CORPORATE governance advocates around the world were stunned earlier this month when a powerful group of Canadian institutional investors said it would not support a say-on-pay regime for the country’s corporations.
The announcement by the Canadian Coalition for Good Governance (CCGG), which represents 49 of Canada’s leading institutional investors with over $1 trillion in assets, prompted national business columnist Madelaine Drohan to accuse them of “dropping the ball.”
Then again, when last did you hear a shareholder group say they don’t want additional rights? That’s as newsworthy as Man Bites Dog.
Highest fund management fees in the world and no say for shareholders
But no one should have been surprised because Canada’s clubby investment fund industry is hardly the epitome of good governance. Canada has weak protections for shareholders of mutual funds and some of the highest management fees in the world.
If the CCGG went out and backed a move for a legislated advisory or binding vote on pay at Canadian public corporations it would have been, for its mutual fund members at least, akin to the pot calling the kettle black.
Unlike in the US, mutual funds in Canada are not required to have independent boards of directors. Instead, they appoint so-called Independent Review Committees (IRCs) that have the narrow role of reviewing conflicts of interest.
However, the IRCs have no teeth and no control over the biggest conflict of interest of them all — the management agreement between the fund and the fund manager, including the fees the manager receives for managing the fund.
According to a study of international mutual fund fees by academics at the Georgia Institute of Technology, the London Business School and Harvard Business School, Canada has the highest management fees by far for mutual funds out of 18 countries studied. Part of the reason for this, as some have argued, is that management fees at mutual funds are not negotiated at arm’s length.
The Canadian mutual fund industry, including some members of the CCGG, have taken the view that if investors don’t like the fee structure, they can do the traditional Wall Street Walk and sell the fund.
But that’s a hypocritical position for the mutual fund members of the CCGG to take. On the one hand they advocate engaging with corporate Canada on governance issues, but on the other they deny their own investors the same thing.
Another interesting fact it that while 70% of Canada’s mutual funds are set up as trusts, the remainder have a corporate structure. In the past two years, more than half of new funds have chosen the corporate structure with a board of directors.
Were regulators in Canada to follow the lead of their Commonwealth counterparts in the UK, Australia and New Zealand and require an advisory vote on executive pay at corporations, the door conceivably would be opened to shareholders of mutual funds with a corporate structure being given an advisory vote on management fees.
I find it hard to imagine the CCGG members sitting around the table to talk about say-on-pay and not one of them having a vision of little mom and pop voting on their management fees.
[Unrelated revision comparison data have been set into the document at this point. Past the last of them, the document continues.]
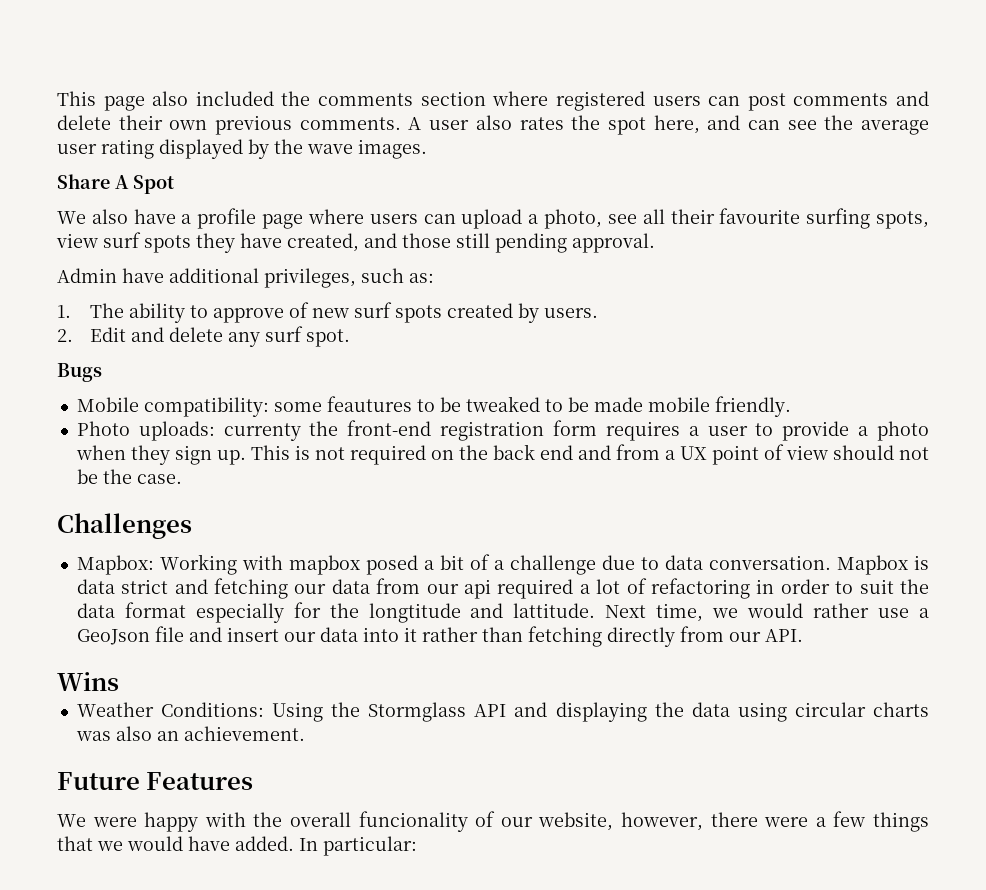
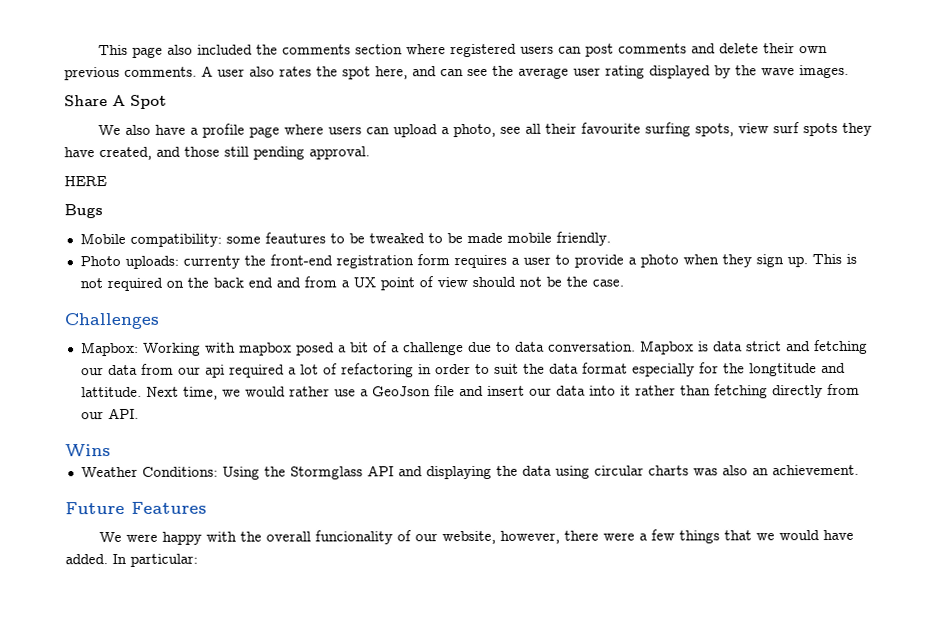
- Admin have additional privileges, such as:
- 1. The ability to approve of new surf spots created by users.
- 2. Edit and delete any surf spot.
+ HERE

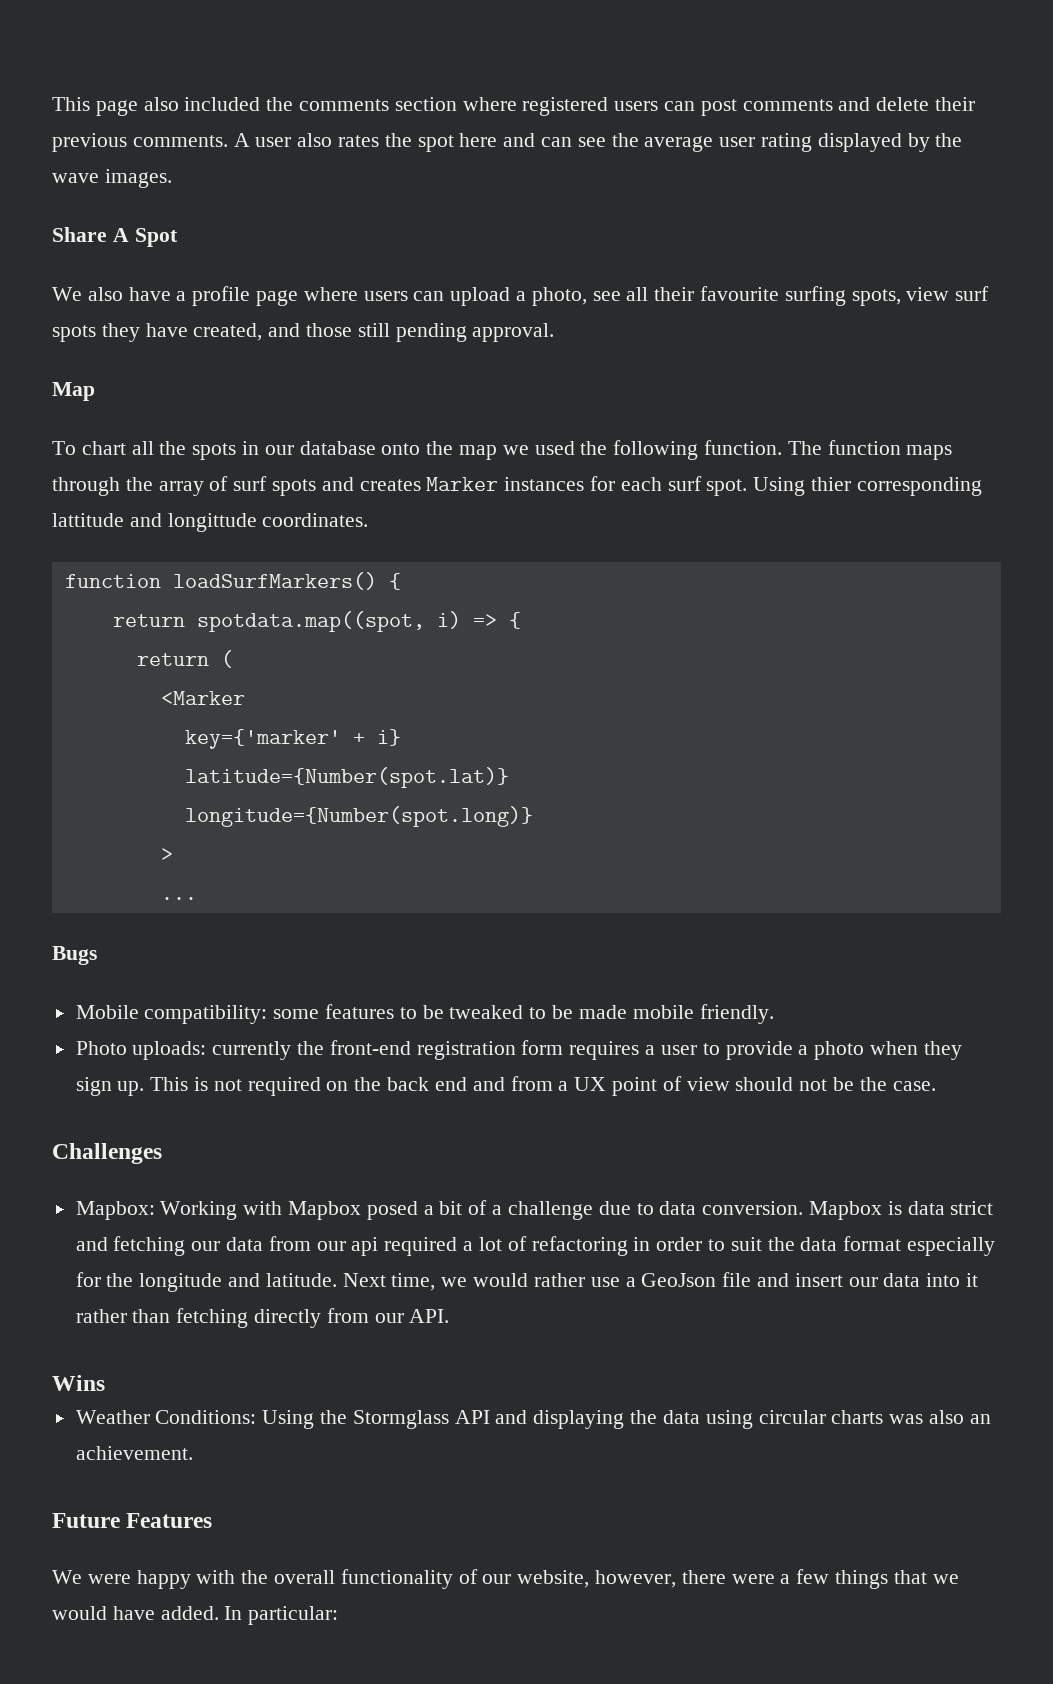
- This page also included the comments section where registered users can post comments and delete their own previous comments.
+ This page also included the comments section where registered users can post comments and delete their previous comments.
- A user also rates the spot here, and can see the average user rating displayed by the wave images.
+ A user also rates the spot here and can see the average user rating displayed by the wave images.
- HERE
+ Map
+ To chart all the spots in our database onto the map we used the following function. The function maps through the array of surf spots and creates Marker instances for each surf spot. Using thier corresponding lattitude and longittude coordinates.
+ function loadSurfMarkers() {
+ return spotdata.map((spot, i) => {
+ return (
+ <Marker
+ key={'marker' + i}
+ latitude={Number(spot.lat)}
+ longitude={Number(spot.long)}
+ >
+ ...
- Mobile compatibility: some feautures to be tweaked to be made mobile friendly.
+ Mobile compatibility: some features to be tweaked to be made mobile friendly.
- Photo uploads: currenty the front-end registration form requires a user to provide a photo when they sign up.
+ Photo uploads: currently the front-end registration form requires a user to provide a photo when they sign up.
- Mapbox: Working with mapbox posed a bit of a challenge due to data conversation.
+ Mapbox: Working with Mapbox posed a bit of a challenge due to data conversion.
- Mapbox is data strict and fetching our data from our api required a lot of refactoring in order to suit the data format especially for the longtitude and lattitude.
+ Mapbox is data strict and fetching our data from our api required a lot of refactoring in order to suit the data format especially for the longitude and latitude.
- We were happy with the overall funcionality of our website, however, there were a few things that we would have added.
+ We were happy with the overall functionality of our website, however, there were a few things that we would have added.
How intolerable!
Argument runs counter to fiduciary common sense
Finally, it is worth pointing out that the CCGG has not said it is opposed to say-on-pay on a case-by-case basis. Several of its members, including its mutual fund members, have recently voted in favor of numerous say-on-pay proposals at US companies.
TD Asset Management, for example, voted in favor of such proposals at United Technologies, Wells Fargo, Wyeth, Merrill Lynch, Apple Inc., Time Warner, Home Depot, United Health Group and Wal-Mart. Similarly, fellow CCGG member McLean Budden supported say-on-pay proposals at Wells Fargo, Wyeth, Valero Energy, AT&T, Verizon and Motorola. Other CCGG members have also voted for say-on-pay proposals.
However, these funds, through their participation in the CCGG, are now saying they “will not support any regulatory changes or recommend universal backing for resolutions that will introduce mandatory advisory shareholder votes on executive compensation.” (emphasis added.)
Unfortunately, their position runs counter to fiduciary common sense. Instead of having a say-on-pay tool to wield at all public companies, the CCGG members would rather expend time, resources, and the money of their investors to get into multi-year proxy battles with unyielding corporate boards that are lavishing shareholder money on their executives for no good reason.
A lot of time and money could be saved if the government just made say-on-pay mandatory for all companies, but the CCGG does not want this. And their explanations for why they don’t want it make little sense.
As “good governance” advocates, the CCGG now looks to be on shaky ground. With their very public stand against say-on-pay they may have shot their own credibility in the foot and shone a very bright spotlight on themselves.
People like me, who previously took them at face value, are taking a more critical second look. And what we see is that their kitchen vessels are not all burnished and bright.
(Thanks to Gordon, whose late Friday email asking if I’d seen this story put me up to writing this piece.)